*Task description*
All entries are to be transcribed verbatim, but images are not carried over.

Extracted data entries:
================

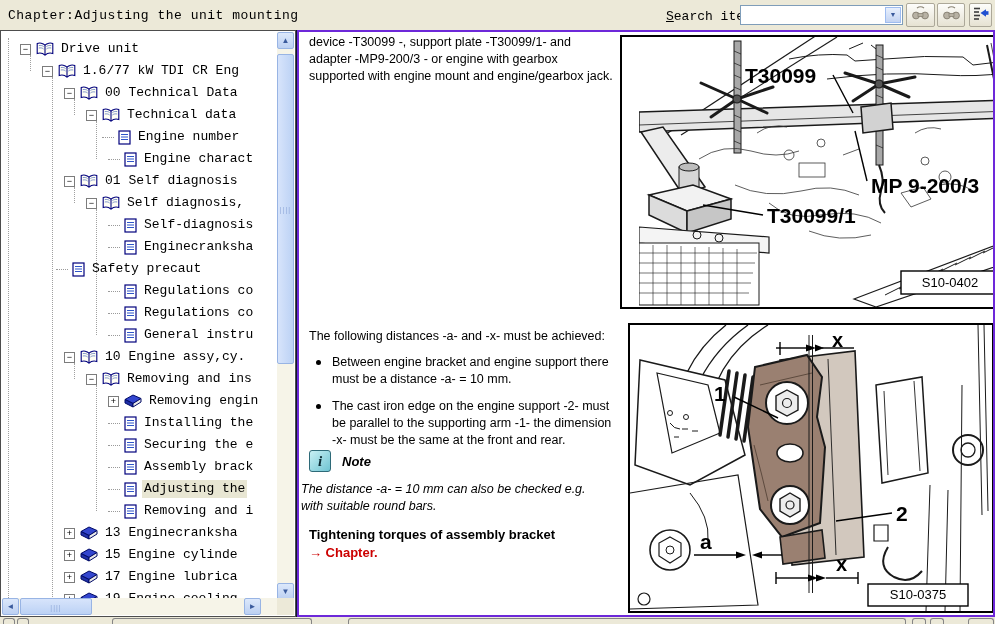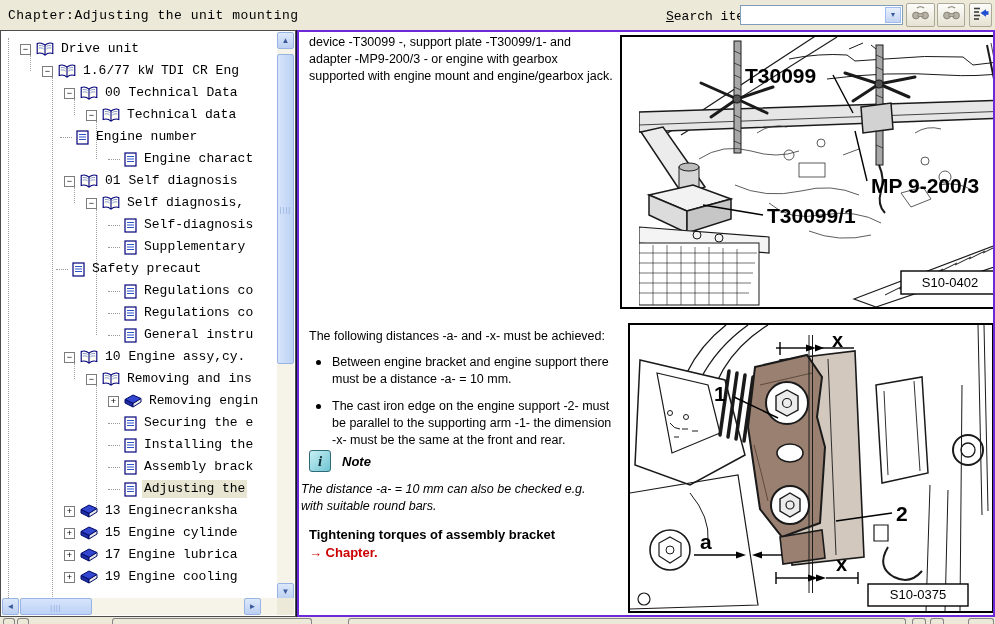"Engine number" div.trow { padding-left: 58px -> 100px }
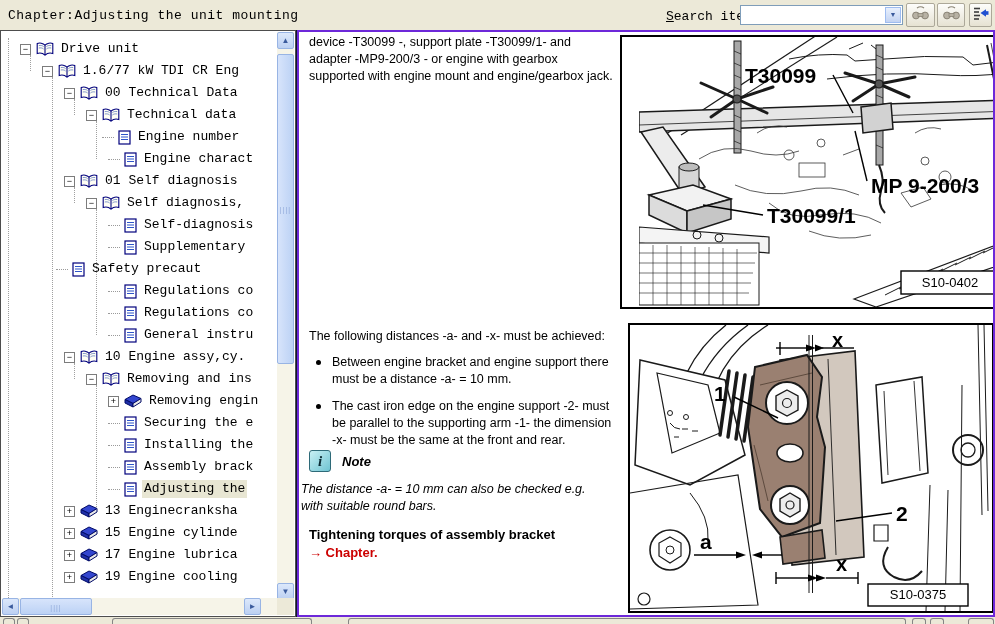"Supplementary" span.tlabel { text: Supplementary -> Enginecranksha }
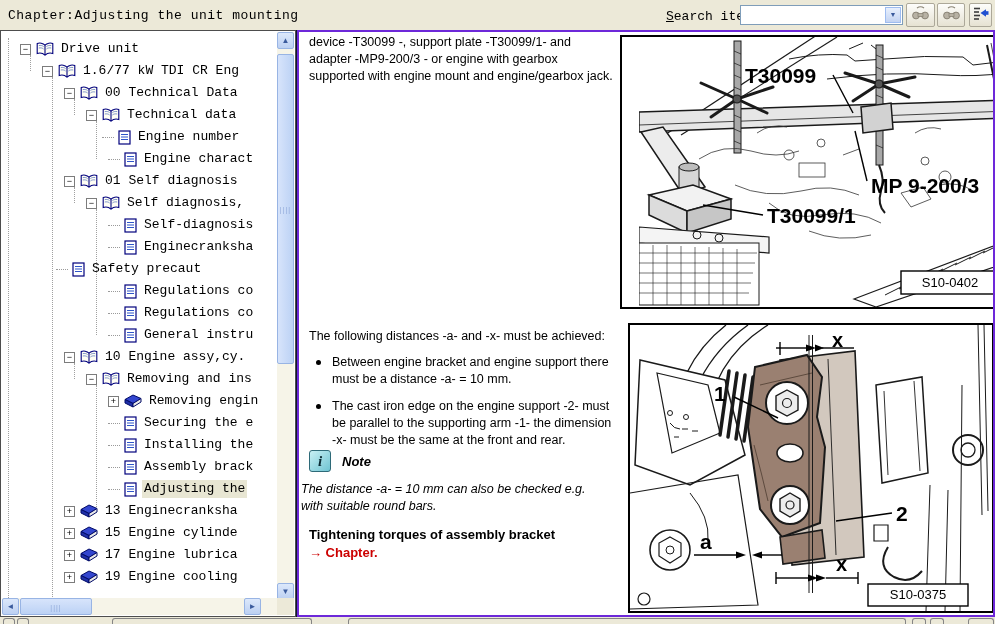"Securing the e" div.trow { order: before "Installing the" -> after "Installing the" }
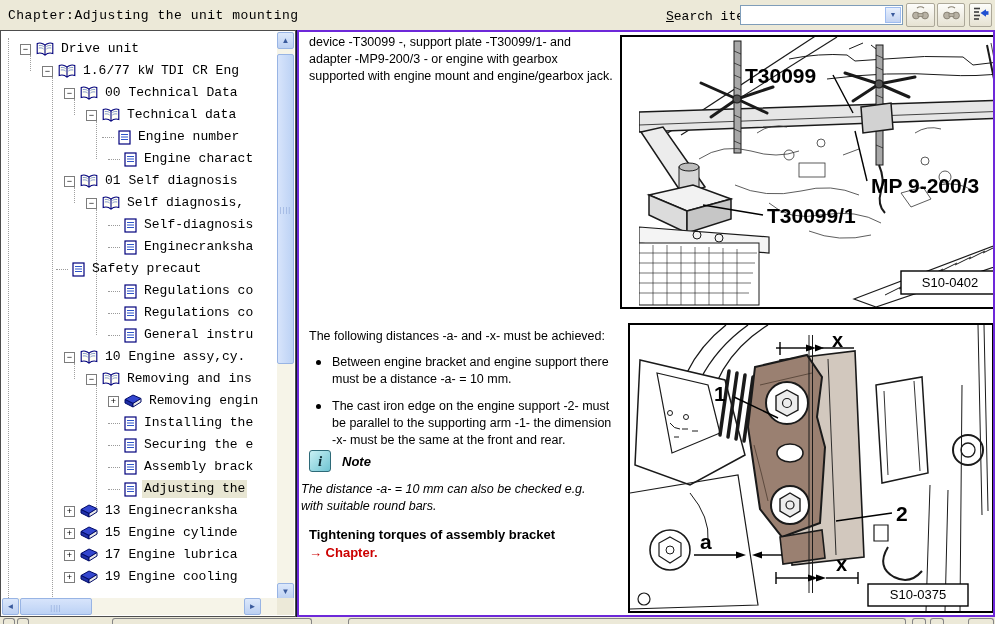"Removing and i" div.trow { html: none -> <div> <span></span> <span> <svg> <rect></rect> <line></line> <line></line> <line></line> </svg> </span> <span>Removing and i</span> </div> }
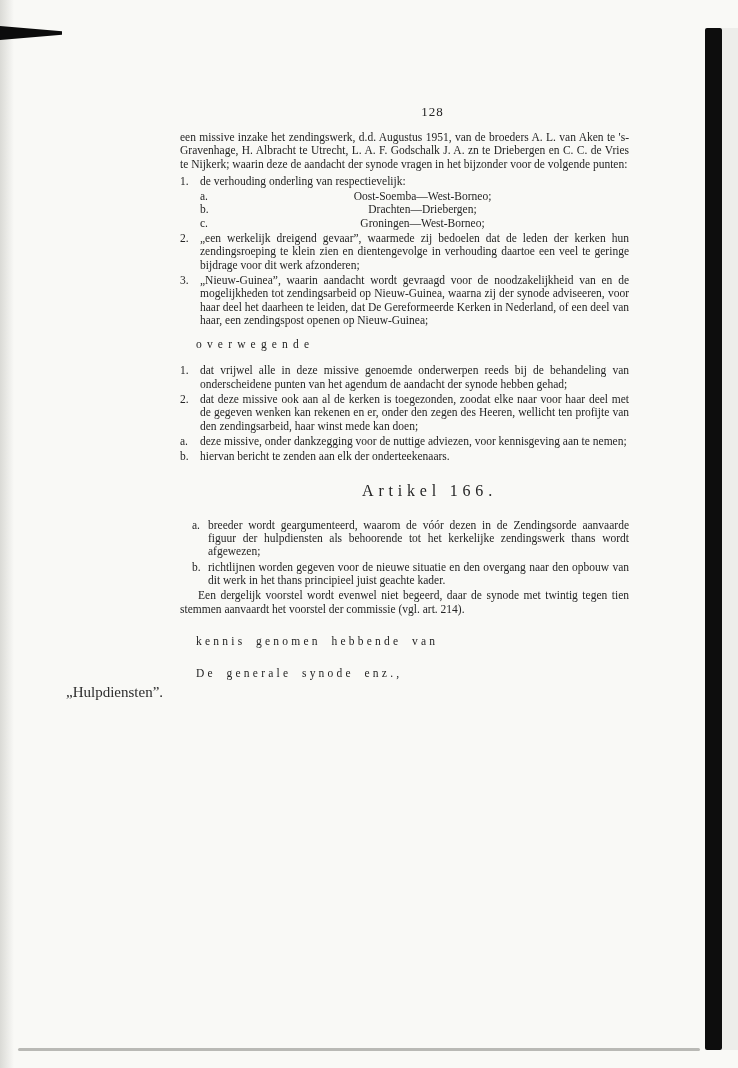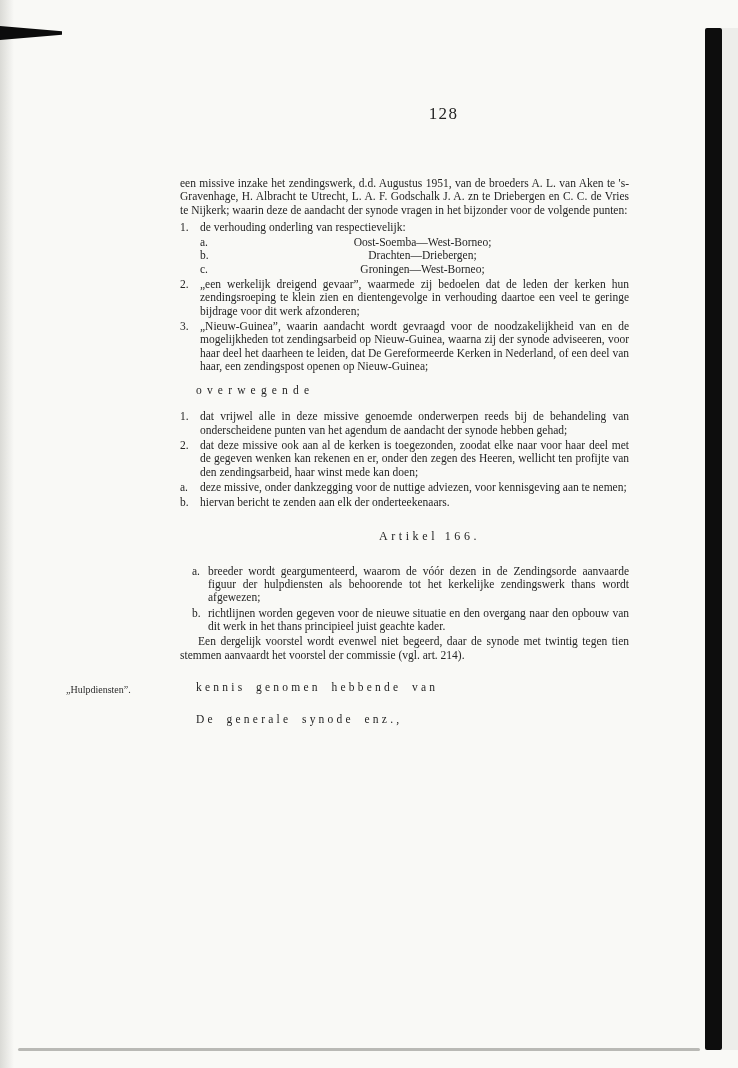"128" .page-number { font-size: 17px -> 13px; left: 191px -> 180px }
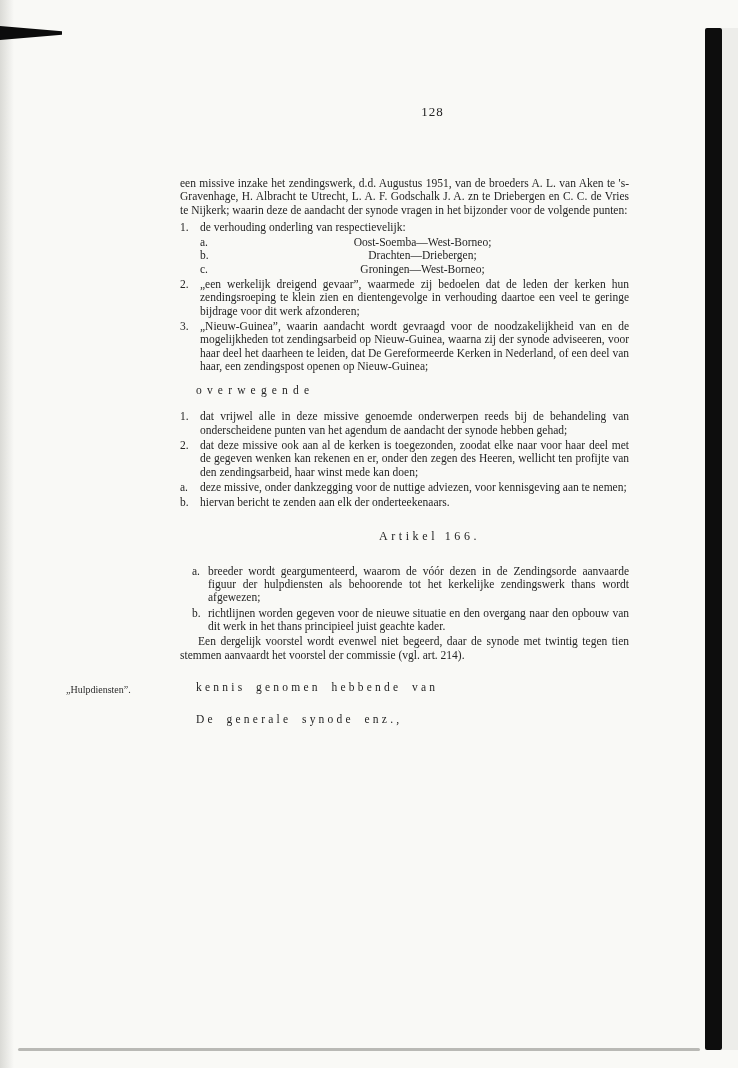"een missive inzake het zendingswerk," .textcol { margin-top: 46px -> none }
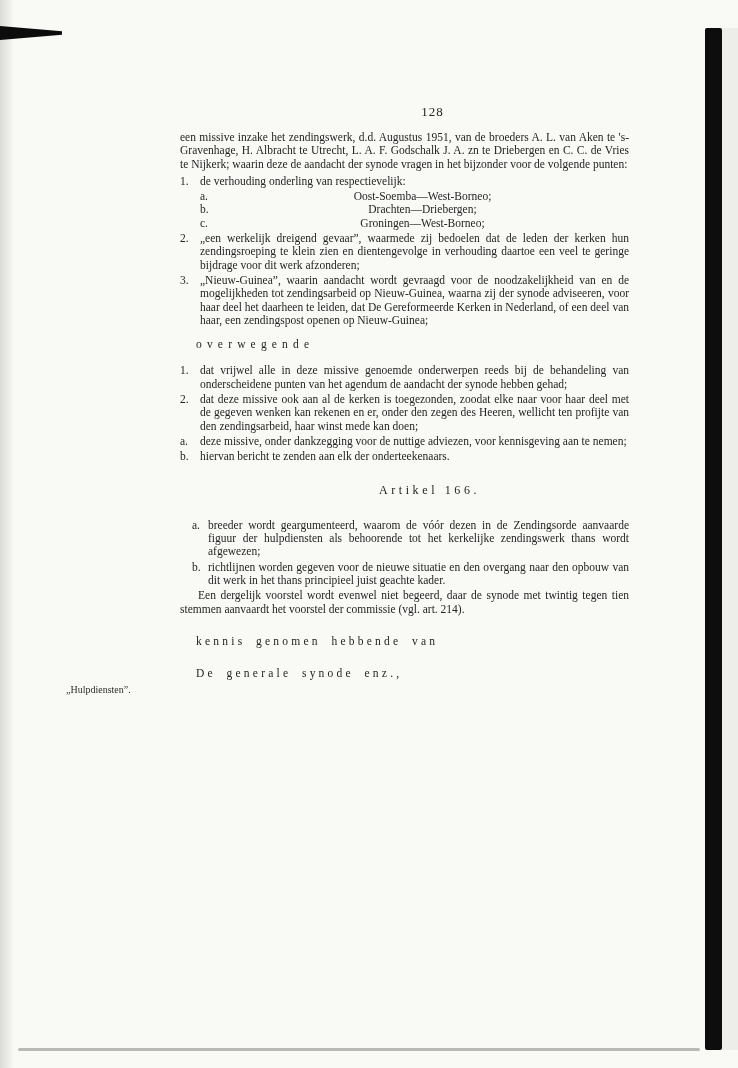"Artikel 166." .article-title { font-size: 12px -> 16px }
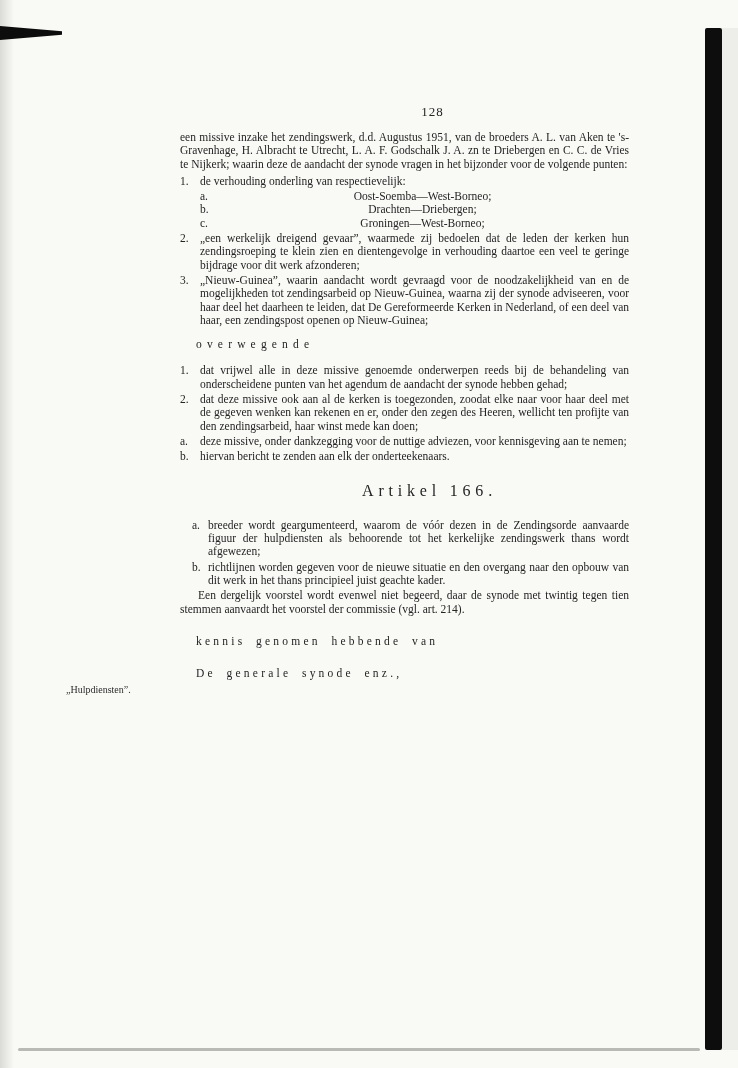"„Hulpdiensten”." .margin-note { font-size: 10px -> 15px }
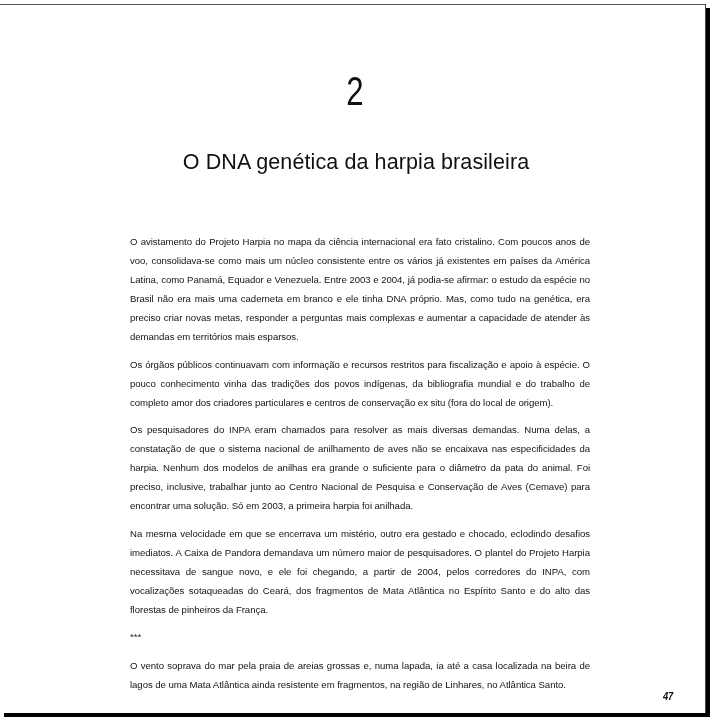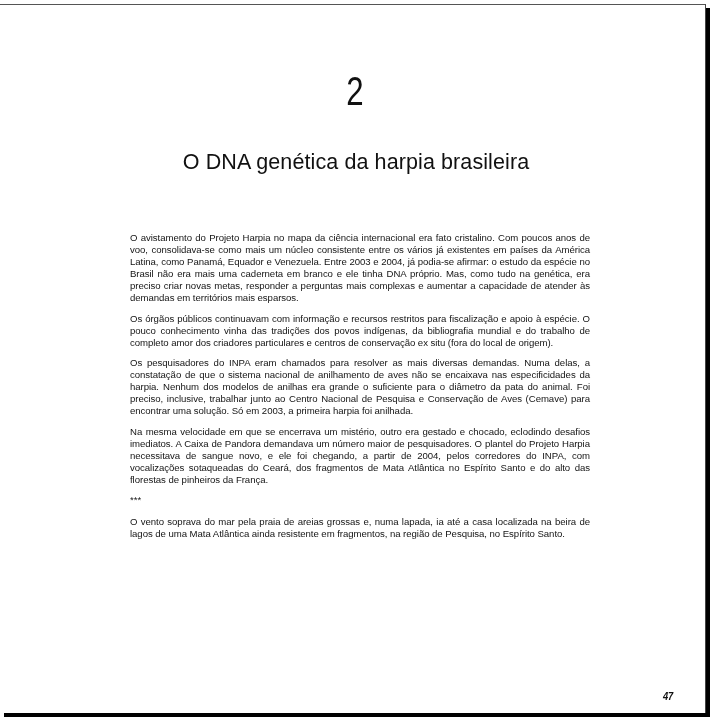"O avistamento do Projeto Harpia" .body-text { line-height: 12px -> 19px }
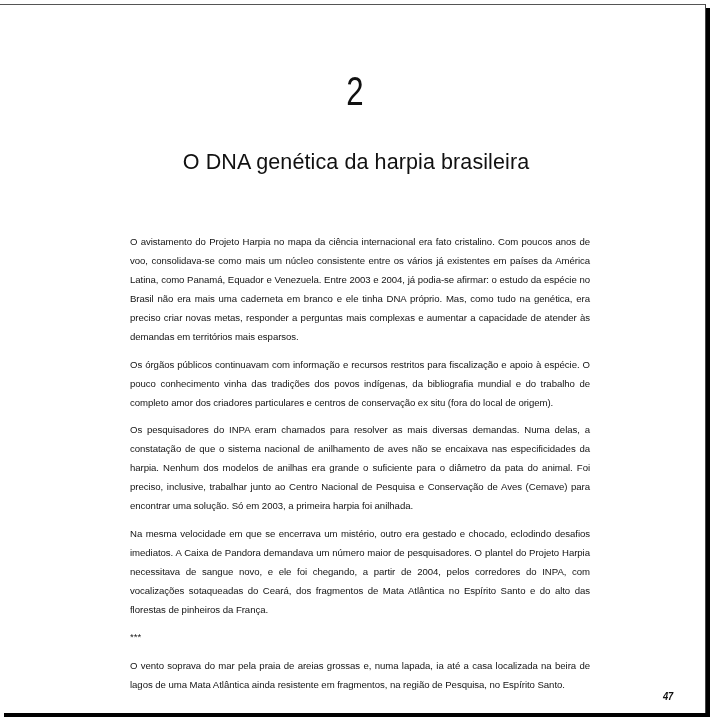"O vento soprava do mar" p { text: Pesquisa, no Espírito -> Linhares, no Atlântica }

================

*Solution*
"Engine number" div.trow { padding-left: 58px -> 100px }
"Supplementary" span.tlabel { text: Supplementary -> Enginecranksha }
"Securing the e" div.trow { order: before "Installing the" -> after "Installing the" }
"Removing and i" div.trow { html: none -> <div> <span></span> <span> <svg> <rect></rect> <line></line> <line></line> <line></line> </svg> </span> <span>Removing and i</span> </div> }
"128" .page-number { font-size: 17px -> 13px; left: 191px -> 180px }
"een missive inzake het zendingswerk," .textcol { margin-top: 46px -> none }
"Artikel 166." .article-title { font-size: 12px -> 16px }
"„Hulpdiensten”." .margin-note { font-size: 10px -> 15px }
"O avistamento do Projeto Harpia" .body-text { line-height: 12px -> 19px }
"O vento soprava do mar" p { text: Pesquisa, no Espírito -> Linhares, no Atlântica }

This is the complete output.